Frequency responses for image processing
Typical questions:
What is the effect of windowing on the frequency response of a filter?
- Directly taking the inverse Fourier Transform for ideal frequency response will give an impulse response with infinite support. To solve this, we can multiply the ideal frequency response with a window function to force the impulse response to have zero coefficients outside the window. The actual frequency response $H(\omega_1, \omega_2)$ is the convolution of the desired frequency response $H_{d}(\omega_1, \omega_2)$ and the window function $W(\omega_1, \omega_2)$
- We multiply in the spatial domain, thus it’s a convolution in the frequency domain.
- The effect of the window function is to smooth the desired frequency response $H_{d}(\omega_1, \omega_2)$. We would prefer to have the mainlobe width of the window function to be small so that to preserve the desired frequency response.
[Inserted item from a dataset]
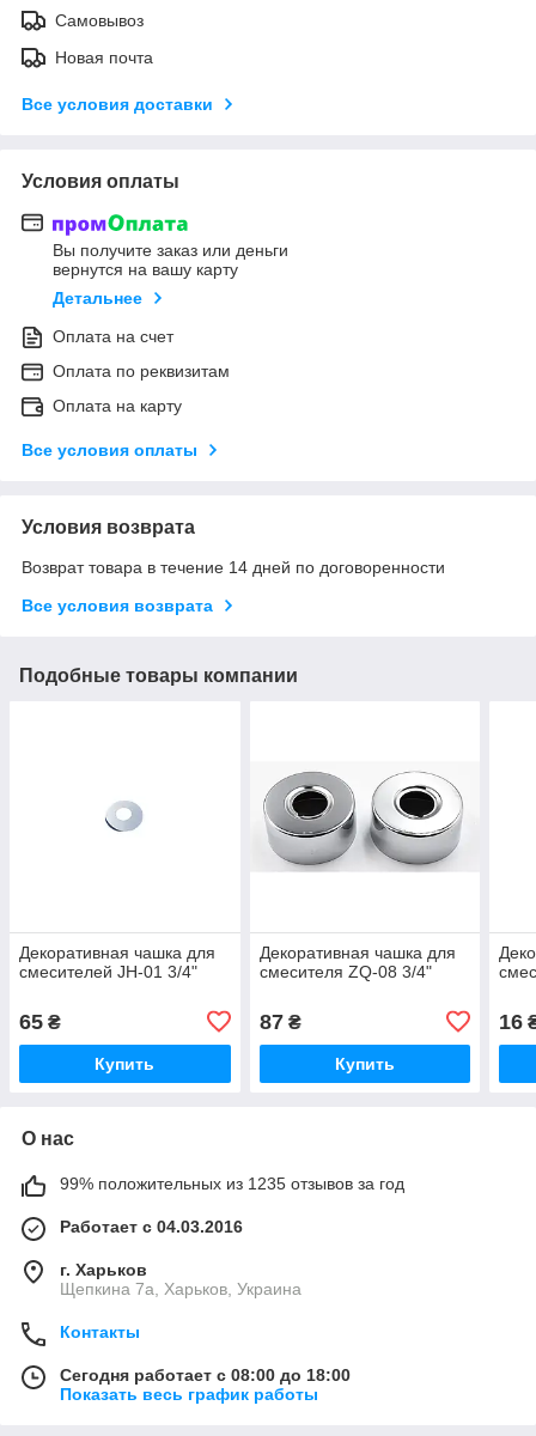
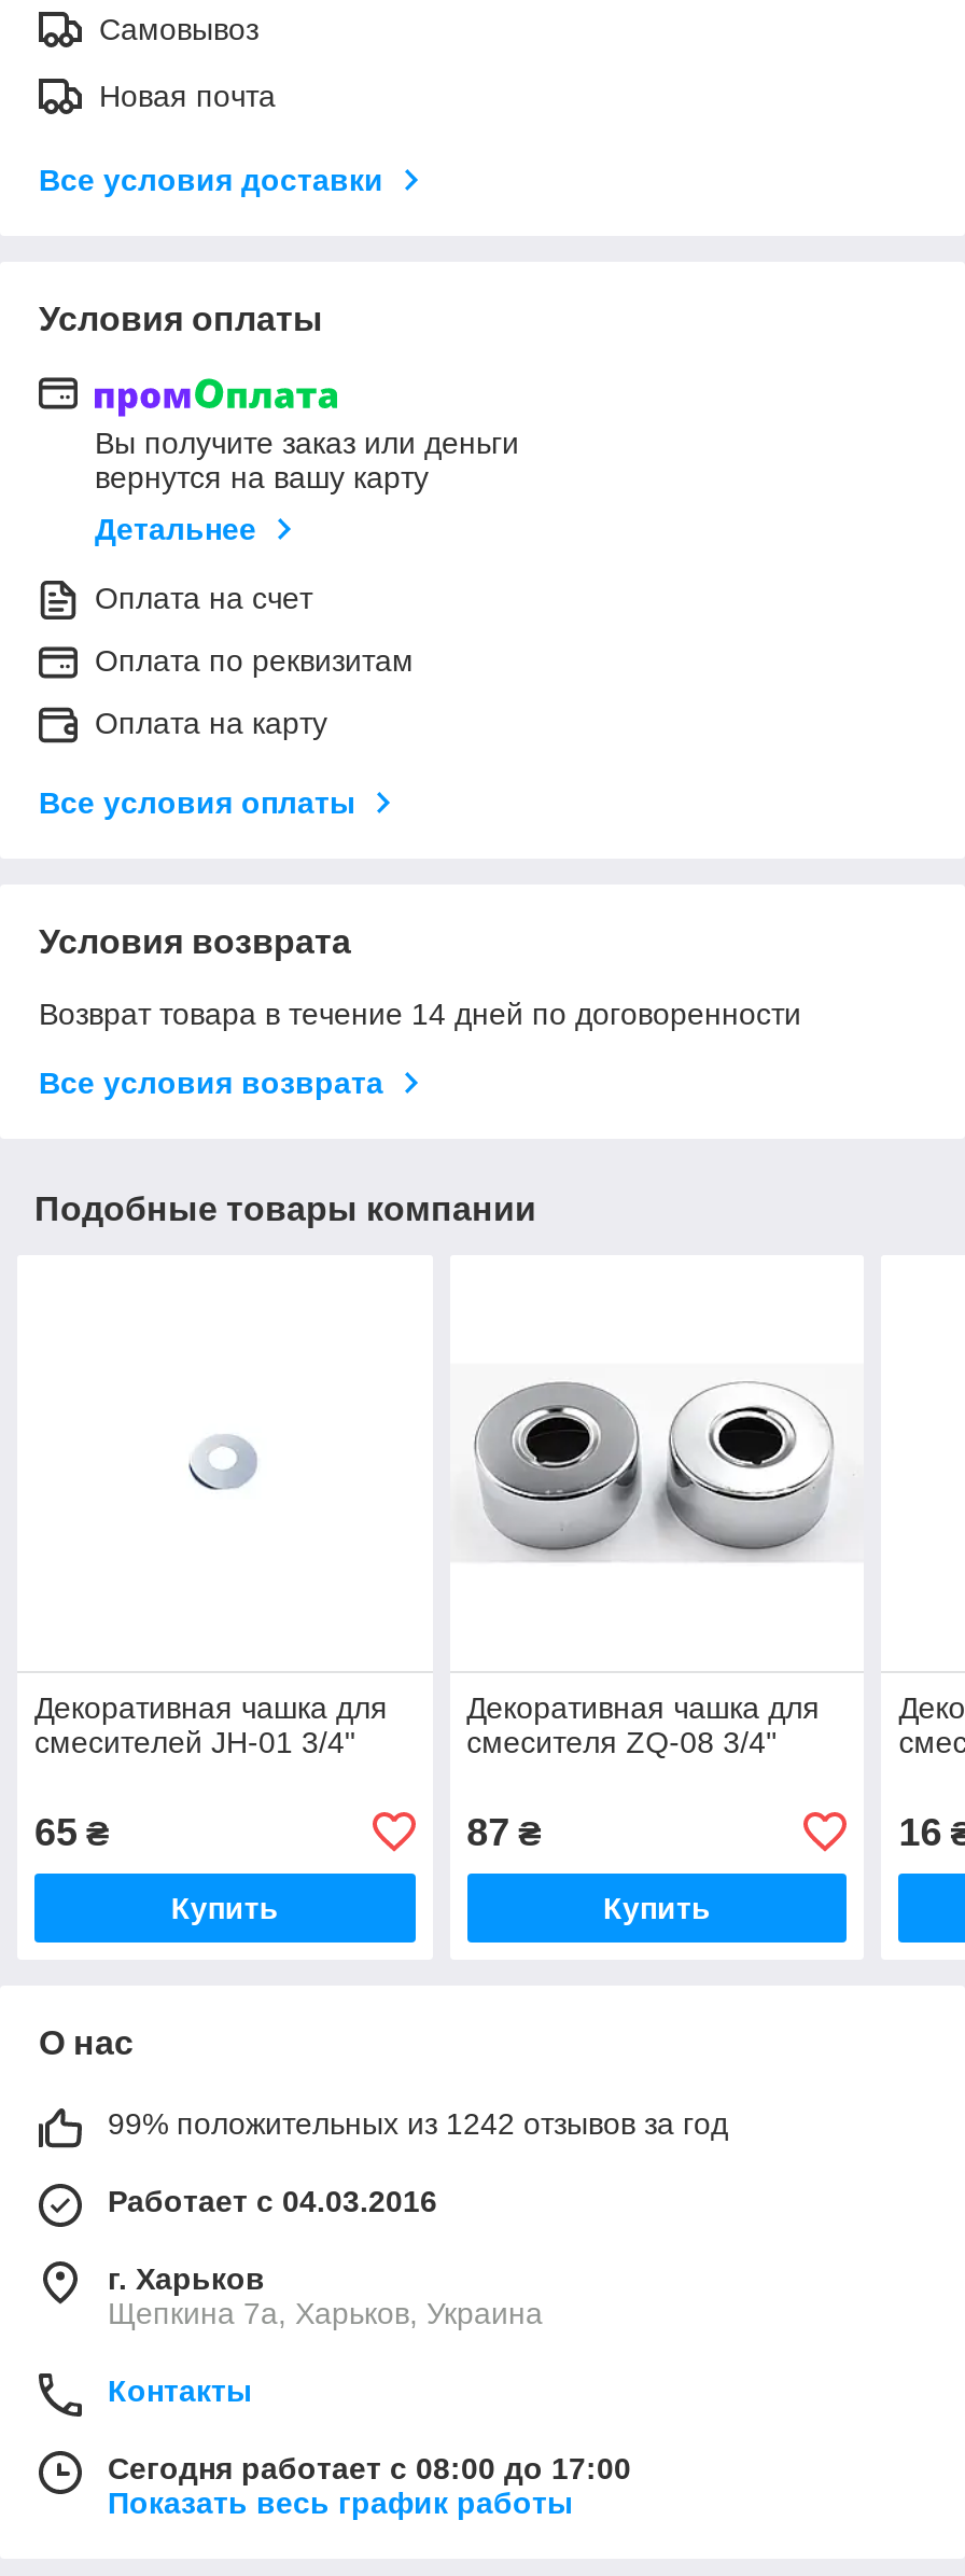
[60,1174,404,1193] 99% положительных из 1235 отзывов за год -> [108,2106,728,2140] 99% положительных из 1242 отзывов за год
[60,1365,351,1384] Сегодня работает с 08:00 до 18:00 -> [108,2451,631,2485] Сегодня работает с 08:00 до 17:00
Also, sidebands should have small amplitude to get small ripples in the frequency response outside the region of interest.
Two popular method of getting 2d windows from 1d windows
- Take the product of two 1d windows \( w(u_1,u_2) = w_1(u_1)w_2(u_2) \)
- Rotating a 1d window: \( w(u_1,u_2) = w_1(u)|_{\sqrt{u_1^2+u_2^2}} \)
Colour system
RGB and YUV
- RGB is a device-dependent colour space, it is not a good choice for image processing.
- YUV has been the colour encoding system used for analogue television worldwide (PAL, NTSC and SECAM) since the 1950s.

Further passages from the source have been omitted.